光譜學/sp?k?tr?sk?pi /是對物質與電磁輻射之間相互作用的研究。從歷史上看，光譜學是通過棱鏡研究可見光的波長分布而產生的。后來，這個概念得到了很大的擴展，包括與輻射能量的任何相互作用，作為其波長或頻率的函數，主要是在電磁頻譜中，雖然物質波和聲波也可以被認為是輻射能量的形式；近年來，在LIGO和激光干涉測量的背景下，連引力波都很難與光譜特征聯系起來。光譜數據通常用發射光譜來表示，發射光譜是感興趣的響應隨波長或頻率變化的曲線。光譜學，主要是在電磁光譜中，是物理學、化學和天文學領域的基本探索工具，允許在原子尺度、分子尺度、宏觀尺度和天文距離上研究物質的組成、物理結構和電子結構。生物醫學光譜學在組織分析和醫學成像領域的重要應用。

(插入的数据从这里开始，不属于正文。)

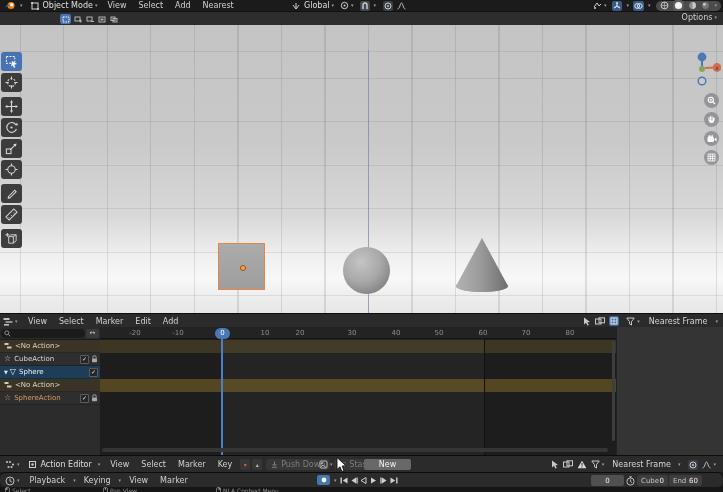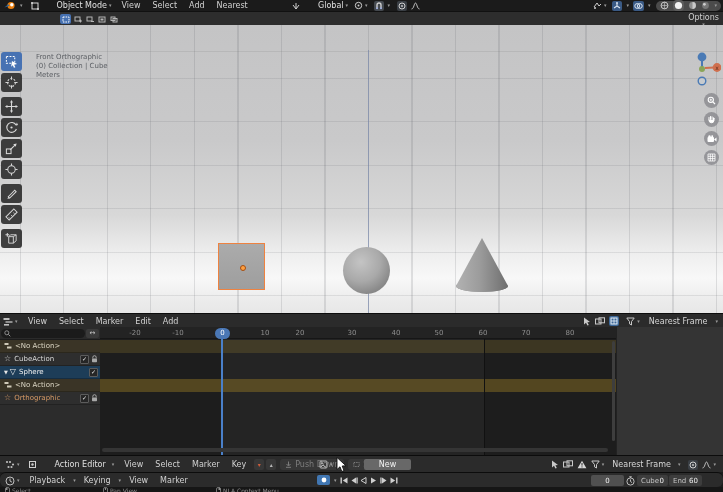"Object Mode" .mode-label { margin-left: 18px -> 4px }
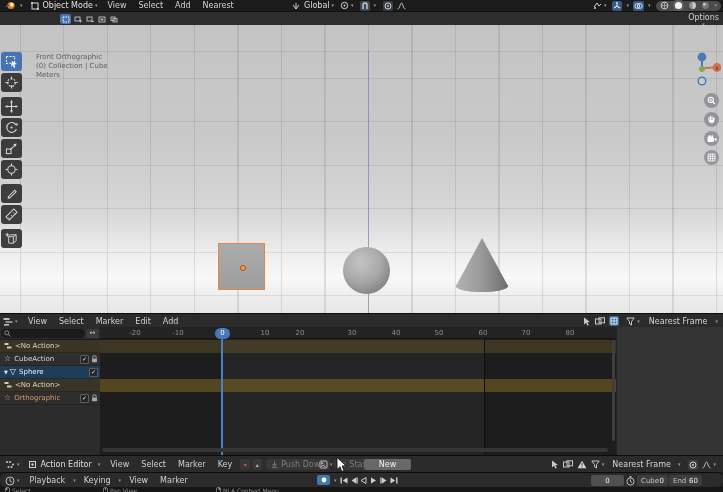"Options" #options-btn { flex-direction: column -> none }
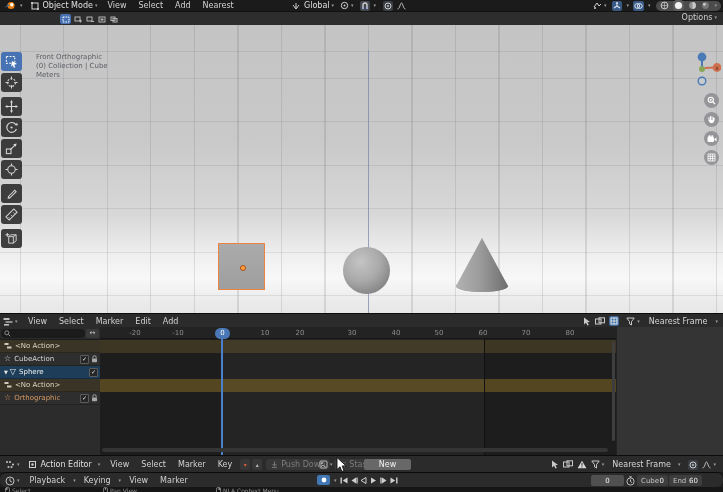"Front Orthographic" div.abs { html: <div> <div>Front Orthographic</div> <div>(0) Collection | Cube</div> <div>Meters</div> </div> -> none }
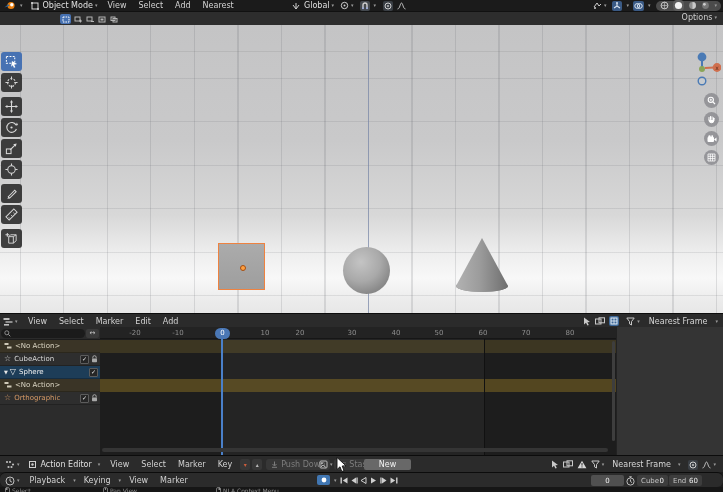"Orthographic" span.lbl { text: Orthographic -> SphereAction }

Spectroscopy /sp?k?tr?sk?pi/ is the study of the interaction between matter and electromagnetic radiation.Historically, spectroscopy originated through the study of visible light dispersed according to its wavelength, by a prism. Later the concept was expanded greatly to include any interaction with radiative energy as a function of its wavelength or frequency, predominantly in the electromagnetic spectrum, though matter waves and acoustic waves can also be considered forms of radiative energy; recently, with tremendous difficulty, even gravitational waves have been associated with a spectral signature in the context of LIGO and laser interferometry. Spectroscopic data are often represented by an emission spectrum, a plot of the response of interest as a function of wavelength or frequency.Spectroscopy, primarily in the electromagnetic spectrum, is a fundamental exploratory tool in the fields of physics, chemistry, and astronomy, allowing the composition, physical structure and electronic structure of matter to be investigated at atomic scale, molecular scale, macro scale, and over astronomical distances. Important applications arise from biomedical spectroscopy in the areas of tissue analysis and medical imaging.